Wednesday, November 10, 2010

QE2's Unintended Global Consequences

By Eric Jackson, Senior Contributor11/10/10 - 06:00 AM EST


Fed Chairman Ben Bernanke did the right thing in launching QE2 last week. Nevertheless, it's spawned a rash of criticism from the likes of Kevin Warsh, Germany's finance minister, and Sarah Palin.

On a recent trip to China, I got a chance to read the excellent In Fed We Trust by David Wessell about Bernanke and his recent years at the Federal Reserve. What was clear in the profile is that, while Bernanke acknowledges that he was slow to see the extent of the subprime problem coming in 2006 through the first half of 2008, he has been aggressively doing "whatever it takes" ever since to slay the dragon of a deflation-driven recession.

After a life in academia studying the Great Depression and -- more recently -- Japan's travails from a 20-year deflation slide, Bernanke has good reason to fear an economy falling back into a quicksand pit.

Bernanke knows two things about his public perception. First, he, like politicians, gets no credit for any actions he took that prevented problems from happening two years ago and second, there's an inherent bias that the Fed and certainly among the mainstream press and the public to fear inflation much more than deflation.

As late as early September 2008, Bernanke was fighting fellow Fed governors' hearts and minds against the imminent threat of inflation. Runaway inflation is a much easier concept for Glenn Beck to diagram on a chalkboard compared to runaway deflation. What's the schematic for that?

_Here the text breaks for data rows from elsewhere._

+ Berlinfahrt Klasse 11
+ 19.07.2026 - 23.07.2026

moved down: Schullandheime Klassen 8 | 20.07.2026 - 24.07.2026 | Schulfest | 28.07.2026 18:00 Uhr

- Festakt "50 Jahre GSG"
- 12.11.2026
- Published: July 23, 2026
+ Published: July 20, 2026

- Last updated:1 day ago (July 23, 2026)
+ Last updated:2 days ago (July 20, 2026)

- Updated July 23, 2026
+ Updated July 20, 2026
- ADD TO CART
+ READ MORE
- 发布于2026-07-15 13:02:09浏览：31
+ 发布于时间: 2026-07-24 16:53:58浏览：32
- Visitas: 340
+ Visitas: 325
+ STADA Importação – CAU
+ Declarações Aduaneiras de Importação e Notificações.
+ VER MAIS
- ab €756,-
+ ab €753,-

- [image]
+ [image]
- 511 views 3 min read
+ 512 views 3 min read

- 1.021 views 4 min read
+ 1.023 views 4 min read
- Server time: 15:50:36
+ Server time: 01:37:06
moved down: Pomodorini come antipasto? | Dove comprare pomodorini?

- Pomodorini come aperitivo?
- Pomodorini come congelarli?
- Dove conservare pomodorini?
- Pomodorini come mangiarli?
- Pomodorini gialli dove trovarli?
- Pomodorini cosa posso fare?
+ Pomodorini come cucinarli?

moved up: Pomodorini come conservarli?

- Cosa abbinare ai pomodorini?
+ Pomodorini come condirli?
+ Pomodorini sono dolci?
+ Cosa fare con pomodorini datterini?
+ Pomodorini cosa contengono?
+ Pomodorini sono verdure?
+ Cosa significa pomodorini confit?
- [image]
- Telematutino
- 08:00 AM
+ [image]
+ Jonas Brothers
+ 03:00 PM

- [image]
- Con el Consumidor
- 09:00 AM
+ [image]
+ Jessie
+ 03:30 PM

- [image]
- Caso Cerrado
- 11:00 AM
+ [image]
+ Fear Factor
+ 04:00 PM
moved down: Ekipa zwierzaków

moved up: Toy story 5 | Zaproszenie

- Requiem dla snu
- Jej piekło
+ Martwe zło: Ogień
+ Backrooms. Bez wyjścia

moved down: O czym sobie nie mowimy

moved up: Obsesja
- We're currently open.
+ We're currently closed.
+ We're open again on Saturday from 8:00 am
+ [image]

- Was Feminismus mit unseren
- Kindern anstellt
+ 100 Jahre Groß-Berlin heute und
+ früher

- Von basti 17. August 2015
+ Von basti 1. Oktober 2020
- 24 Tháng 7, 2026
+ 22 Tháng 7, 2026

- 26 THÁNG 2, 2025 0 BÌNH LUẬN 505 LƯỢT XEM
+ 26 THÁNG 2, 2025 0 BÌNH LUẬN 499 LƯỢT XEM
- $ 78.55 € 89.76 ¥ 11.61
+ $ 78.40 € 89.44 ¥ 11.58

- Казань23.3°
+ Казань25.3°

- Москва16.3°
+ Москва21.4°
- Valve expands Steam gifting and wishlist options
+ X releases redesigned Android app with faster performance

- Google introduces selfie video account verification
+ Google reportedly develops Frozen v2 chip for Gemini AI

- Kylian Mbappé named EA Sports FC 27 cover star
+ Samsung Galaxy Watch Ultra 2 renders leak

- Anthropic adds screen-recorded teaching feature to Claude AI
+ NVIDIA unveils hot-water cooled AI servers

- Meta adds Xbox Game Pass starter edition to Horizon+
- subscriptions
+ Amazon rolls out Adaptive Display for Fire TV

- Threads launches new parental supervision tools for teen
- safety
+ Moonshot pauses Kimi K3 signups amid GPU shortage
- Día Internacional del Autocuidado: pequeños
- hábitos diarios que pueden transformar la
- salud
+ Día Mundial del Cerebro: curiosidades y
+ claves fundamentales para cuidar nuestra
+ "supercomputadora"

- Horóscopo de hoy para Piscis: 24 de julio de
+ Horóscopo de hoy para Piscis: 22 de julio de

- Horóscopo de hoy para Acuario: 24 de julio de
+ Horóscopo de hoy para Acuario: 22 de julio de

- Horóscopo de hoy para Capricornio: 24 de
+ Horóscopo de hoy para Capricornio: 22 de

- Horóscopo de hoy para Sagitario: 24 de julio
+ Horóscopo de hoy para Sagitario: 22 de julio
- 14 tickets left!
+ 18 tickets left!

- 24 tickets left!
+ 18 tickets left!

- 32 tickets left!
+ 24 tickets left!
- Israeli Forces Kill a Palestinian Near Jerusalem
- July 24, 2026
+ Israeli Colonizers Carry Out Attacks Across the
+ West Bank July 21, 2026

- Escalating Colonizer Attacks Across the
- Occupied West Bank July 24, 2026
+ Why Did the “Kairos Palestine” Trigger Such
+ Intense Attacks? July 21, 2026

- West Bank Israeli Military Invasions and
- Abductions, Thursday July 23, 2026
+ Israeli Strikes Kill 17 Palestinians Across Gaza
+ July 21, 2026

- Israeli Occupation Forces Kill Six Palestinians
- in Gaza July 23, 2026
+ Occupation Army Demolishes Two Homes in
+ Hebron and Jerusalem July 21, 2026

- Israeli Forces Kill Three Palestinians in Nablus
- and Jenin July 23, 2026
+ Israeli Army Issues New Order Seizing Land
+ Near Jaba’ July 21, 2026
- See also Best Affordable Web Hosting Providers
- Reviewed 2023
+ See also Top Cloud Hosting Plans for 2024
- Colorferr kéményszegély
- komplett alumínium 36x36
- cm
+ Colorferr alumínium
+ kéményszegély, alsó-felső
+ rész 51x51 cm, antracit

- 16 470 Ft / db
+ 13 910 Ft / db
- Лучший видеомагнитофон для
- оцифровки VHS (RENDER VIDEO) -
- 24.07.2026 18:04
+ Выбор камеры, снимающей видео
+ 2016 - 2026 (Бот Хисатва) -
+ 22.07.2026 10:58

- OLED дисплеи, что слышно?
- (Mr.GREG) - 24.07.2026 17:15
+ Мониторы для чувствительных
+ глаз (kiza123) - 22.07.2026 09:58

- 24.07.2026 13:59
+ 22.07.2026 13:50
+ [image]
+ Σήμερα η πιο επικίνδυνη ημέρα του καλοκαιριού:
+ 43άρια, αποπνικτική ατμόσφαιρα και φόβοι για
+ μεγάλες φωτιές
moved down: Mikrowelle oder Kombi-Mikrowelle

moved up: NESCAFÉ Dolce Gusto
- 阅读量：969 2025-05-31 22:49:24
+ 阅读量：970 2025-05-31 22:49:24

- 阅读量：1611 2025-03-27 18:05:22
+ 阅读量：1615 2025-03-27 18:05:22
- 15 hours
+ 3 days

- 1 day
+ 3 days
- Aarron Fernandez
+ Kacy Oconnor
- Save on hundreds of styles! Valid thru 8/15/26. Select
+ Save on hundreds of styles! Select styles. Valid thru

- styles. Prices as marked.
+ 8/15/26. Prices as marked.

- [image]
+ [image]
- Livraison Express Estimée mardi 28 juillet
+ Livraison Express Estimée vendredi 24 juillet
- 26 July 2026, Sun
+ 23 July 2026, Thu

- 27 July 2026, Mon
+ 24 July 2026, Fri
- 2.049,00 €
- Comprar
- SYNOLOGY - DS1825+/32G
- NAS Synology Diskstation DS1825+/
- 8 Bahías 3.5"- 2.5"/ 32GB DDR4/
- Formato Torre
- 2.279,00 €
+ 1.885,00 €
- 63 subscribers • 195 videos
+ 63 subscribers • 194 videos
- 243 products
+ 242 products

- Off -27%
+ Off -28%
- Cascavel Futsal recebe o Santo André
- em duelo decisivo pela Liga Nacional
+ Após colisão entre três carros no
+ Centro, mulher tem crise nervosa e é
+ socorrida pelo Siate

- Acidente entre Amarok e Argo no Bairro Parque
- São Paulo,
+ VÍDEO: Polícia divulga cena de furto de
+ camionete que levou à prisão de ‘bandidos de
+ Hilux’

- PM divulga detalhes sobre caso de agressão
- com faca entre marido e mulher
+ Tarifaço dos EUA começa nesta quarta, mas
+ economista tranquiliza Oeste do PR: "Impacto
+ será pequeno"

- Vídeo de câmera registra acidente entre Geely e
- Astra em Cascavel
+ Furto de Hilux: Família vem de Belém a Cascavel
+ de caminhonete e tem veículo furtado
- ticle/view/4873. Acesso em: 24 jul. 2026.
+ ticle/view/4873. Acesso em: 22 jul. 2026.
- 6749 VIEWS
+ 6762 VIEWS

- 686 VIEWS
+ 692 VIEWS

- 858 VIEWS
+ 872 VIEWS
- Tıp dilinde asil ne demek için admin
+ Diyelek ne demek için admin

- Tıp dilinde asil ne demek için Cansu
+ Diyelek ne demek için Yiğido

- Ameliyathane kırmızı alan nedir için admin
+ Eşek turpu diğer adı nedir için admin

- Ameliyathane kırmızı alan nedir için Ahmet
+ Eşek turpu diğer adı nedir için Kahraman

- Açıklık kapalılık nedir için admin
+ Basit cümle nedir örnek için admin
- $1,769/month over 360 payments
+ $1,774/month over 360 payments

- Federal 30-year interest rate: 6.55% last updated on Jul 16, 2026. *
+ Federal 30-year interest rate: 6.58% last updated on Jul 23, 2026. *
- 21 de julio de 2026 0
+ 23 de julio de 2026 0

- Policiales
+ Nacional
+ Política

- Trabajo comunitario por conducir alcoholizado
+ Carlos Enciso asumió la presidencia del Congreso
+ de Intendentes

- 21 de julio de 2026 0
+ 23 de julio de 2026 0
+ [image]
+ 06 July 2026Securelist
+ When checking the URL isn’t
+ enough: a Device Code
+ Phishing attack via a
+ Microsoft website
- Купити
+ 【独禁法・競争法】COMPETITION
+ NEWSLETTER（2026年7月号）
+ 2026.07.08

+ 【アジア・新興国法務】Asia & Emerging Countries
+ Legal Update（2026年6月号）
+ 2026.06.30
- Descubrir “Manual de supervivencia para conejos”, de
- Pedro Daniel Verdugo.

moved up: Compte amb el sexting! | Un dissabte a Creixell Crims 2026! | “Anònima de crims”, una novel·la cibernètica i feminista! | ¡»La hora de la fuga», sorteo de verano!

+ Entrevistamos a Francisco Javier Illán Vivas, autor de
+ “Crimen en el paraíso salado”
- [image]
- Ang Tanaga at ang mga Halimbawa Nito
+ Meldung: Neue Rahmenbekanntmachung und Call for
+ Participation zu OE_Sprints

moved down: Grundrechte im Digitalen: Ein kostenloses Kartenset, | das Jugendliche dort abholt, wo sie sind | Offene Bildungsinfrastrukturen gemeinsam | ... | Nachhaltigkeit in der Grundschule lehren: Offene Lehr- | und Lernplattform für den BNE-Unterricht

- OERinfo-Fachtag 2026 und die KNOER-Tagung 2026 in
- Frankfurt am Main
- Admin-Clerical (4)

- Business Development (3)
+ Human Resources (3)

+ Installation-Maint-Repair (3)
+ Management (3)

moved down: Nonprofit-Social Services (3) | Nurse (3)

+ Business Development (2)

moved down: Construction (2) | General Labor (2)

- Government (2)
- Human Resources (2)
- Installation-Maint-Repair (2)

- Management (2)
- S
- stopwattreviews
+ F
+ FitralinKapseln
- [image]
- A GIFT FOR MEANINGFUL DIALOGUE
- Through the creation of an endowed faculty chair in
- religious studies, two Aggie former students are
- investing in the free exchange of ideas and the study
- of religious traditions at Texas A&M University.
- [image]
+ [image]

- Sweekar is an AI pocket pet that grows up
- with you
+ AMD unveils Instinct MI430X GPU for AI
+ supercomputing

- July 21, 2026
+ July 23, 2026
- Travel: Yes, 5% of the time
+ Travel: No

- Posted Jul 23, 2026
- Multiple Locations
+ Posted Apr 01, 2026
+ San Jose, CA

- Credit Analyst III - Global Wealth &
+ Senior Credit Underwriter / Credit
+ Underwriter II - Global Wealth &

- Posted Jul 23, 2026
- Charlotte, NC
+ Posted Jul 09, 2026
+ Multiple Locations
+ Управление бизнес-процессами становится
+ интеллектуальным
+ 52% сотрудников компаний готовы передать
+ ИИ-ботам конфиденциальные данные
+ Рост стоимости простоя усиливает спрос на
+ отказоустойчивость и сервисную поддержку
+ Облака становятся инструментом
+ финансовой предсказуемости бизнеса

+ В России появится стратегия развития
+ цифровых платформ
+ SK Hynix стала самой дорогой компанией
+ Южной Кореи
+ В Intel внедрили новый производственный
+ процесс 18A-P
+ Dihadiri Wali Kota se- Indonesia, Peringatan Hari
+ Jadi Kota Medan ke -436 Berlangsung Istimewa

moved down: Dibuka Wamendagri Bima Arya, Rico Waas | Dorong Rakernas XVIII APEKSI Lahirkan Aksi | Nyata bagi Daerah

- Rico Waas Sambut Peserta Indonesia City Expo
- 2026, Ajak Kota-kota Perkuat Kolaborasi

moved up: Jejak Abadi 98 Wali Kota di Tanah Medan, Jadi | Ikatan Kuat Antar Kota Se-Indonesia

So, three cheers for Bernanke taking action last week. He and the Fed governors have a dual mandate: full employment and price stability for the US economy. Given the data and where we are in this recovery, the Fed made the right call.

But Ben Bernanke doesn't have responsibility for the rest of the world and, unfortunately, there will be challenging unintended consequences of his actions last week on other emerging economies.

Specifically, China and other economies -- like Hong Kong -- with their currencies pegged to the US dollar will feel added inflationary pressures on their already strong economies. Simply put, Bernanke's explicit prescription for healing the U.S. economy is now gas being poured on to already hot economies who bounced back remarkably quickly from the crisis two years ago.

In a recent letter to his investors, renowned hedge fund manager Paul Tudor Jones complained about the Chinese yuan's peg to the US dollar: "On January 1, 1994, China devalued its currency by 50% in a single day, and since then has experienced a manufacturing boom. After 15 years of impressive productivity gains relative to its trading partners, though, it now resists the smallest appreciation.... "As someone who has traded foreign exchange since 1980, I believe the RMB/USD rate is currently the single most important of all exchange rates. It not only drives the largest foreign trade relationship in the world, it also drives virtually every other exchange rate globally. Dozens of other emerging market countries suppress their exchange rate against the US dollar because the RMB is effectively pegged to the dollar."